Chapter 5 discusses a number of opportunities for the health sector to screen individuals for hazardous drinking, provide timely and adequate care for injured persons, and evaluate and treat those who engage in hazardous drinking. (For example, see Recommendation 5-2 to health care systems and health insurers regarding their role in facilitating effective evaluation and treatment strategies for those who need it.) This section will highlight the changing nature of the health care system and opportunities to leverage those changes.

The health care system is changing dramatically, transitioning from small independent hospitals into large complex health systems that encompass greater geographical areas to serve larger populations. New partnerships and access points such as urgent care and retail clinics are often integrated into a health system network to support provision of care across a spectrum of needs.

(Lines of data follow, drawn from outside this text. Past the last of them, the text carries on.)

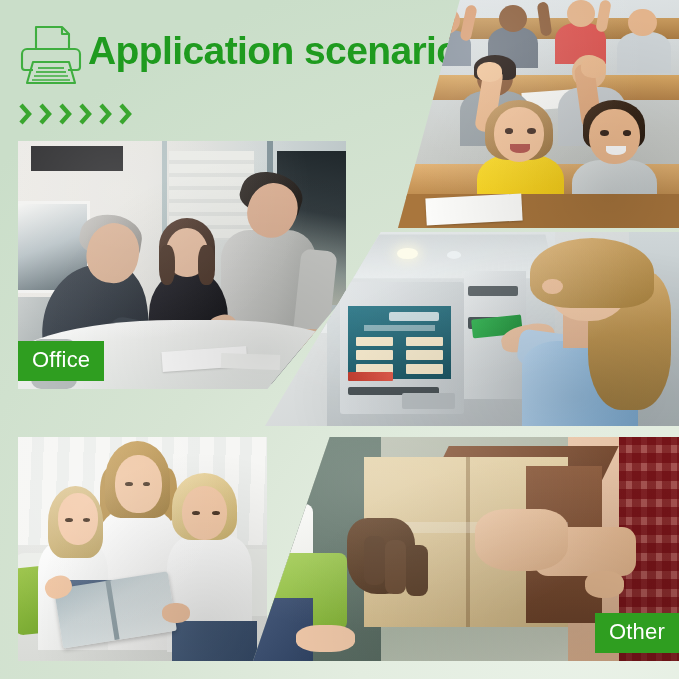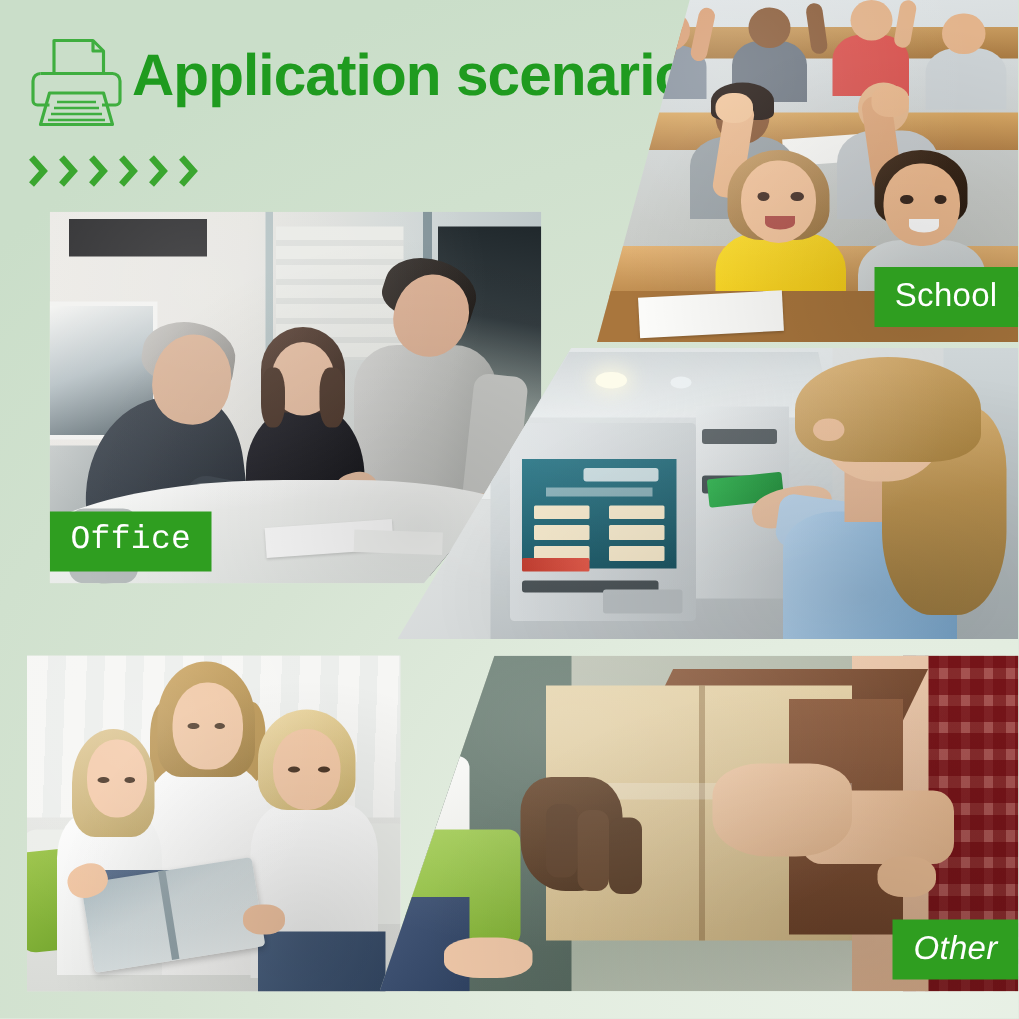"School" div.badge { html: <div>School</div> -> none }
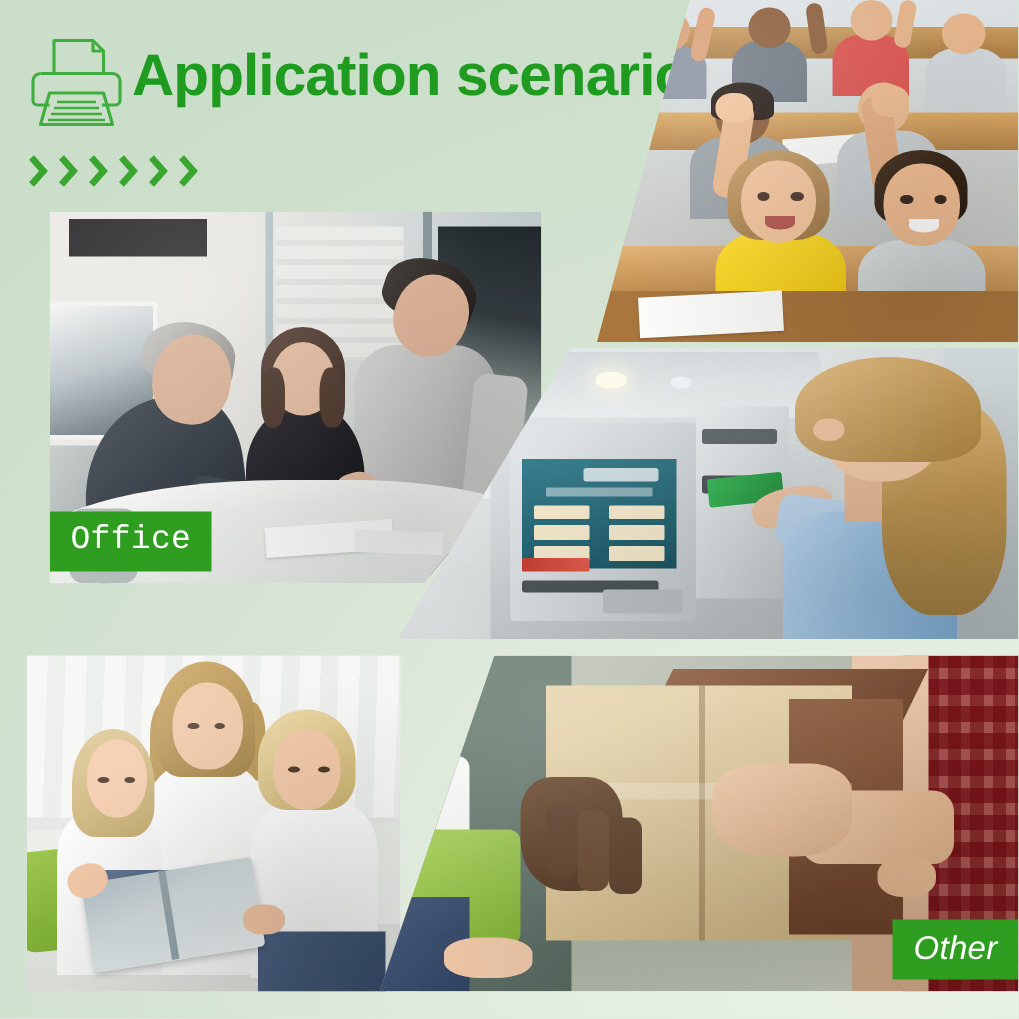"Office" #p-office { font-family: Liberation Mono, monospace -> none; left: 33px -> 18px }
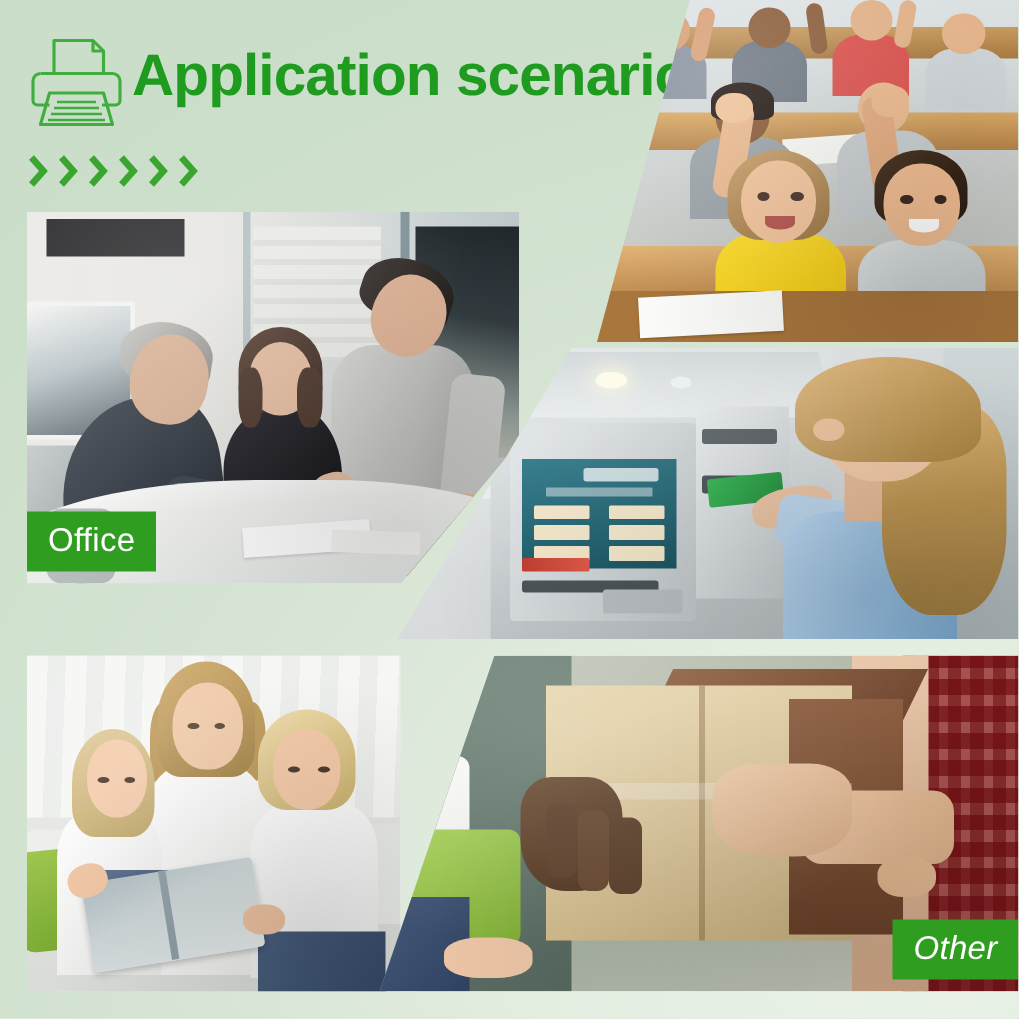"Other" #p-other { font-style: italic -> none }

These new health care systems are often incentivized not only to provide care but also to improve the health of the population they serve and to ensure that the system also provides community health benefits.10 This has created greater awareness of the diverse needs of the population, the effect of socioeconomic status on health, the need for accessible transportation, the effects of the built environment and local policies on health outcomes, and the locations of businesses such as grocery stores and pharmacies (Howard and Norris, 2015; NASEM, 2017). Health care systems are encouraged to collect more information about these varied determinants of health on patients and link data to identify high-risk and vulnerable populations and patients (Alley et al., 2016; Wyatt et al., 2016). Health care delivery systems can also do the following:

  • Ensure that patients who are admitted for an alcohol-related injury are screened and treatment is offered.
  • Share and link injury data with public health agencies to identify high-risk or vulnerable groups.
  • Work with communities to identify sources of alcohol that contribute to alcohol impairment.
  • Provide information on alcohol impairment for civic entities such as schools, employers, and churches so that they can increase awareness of community risks and take steps to intervene.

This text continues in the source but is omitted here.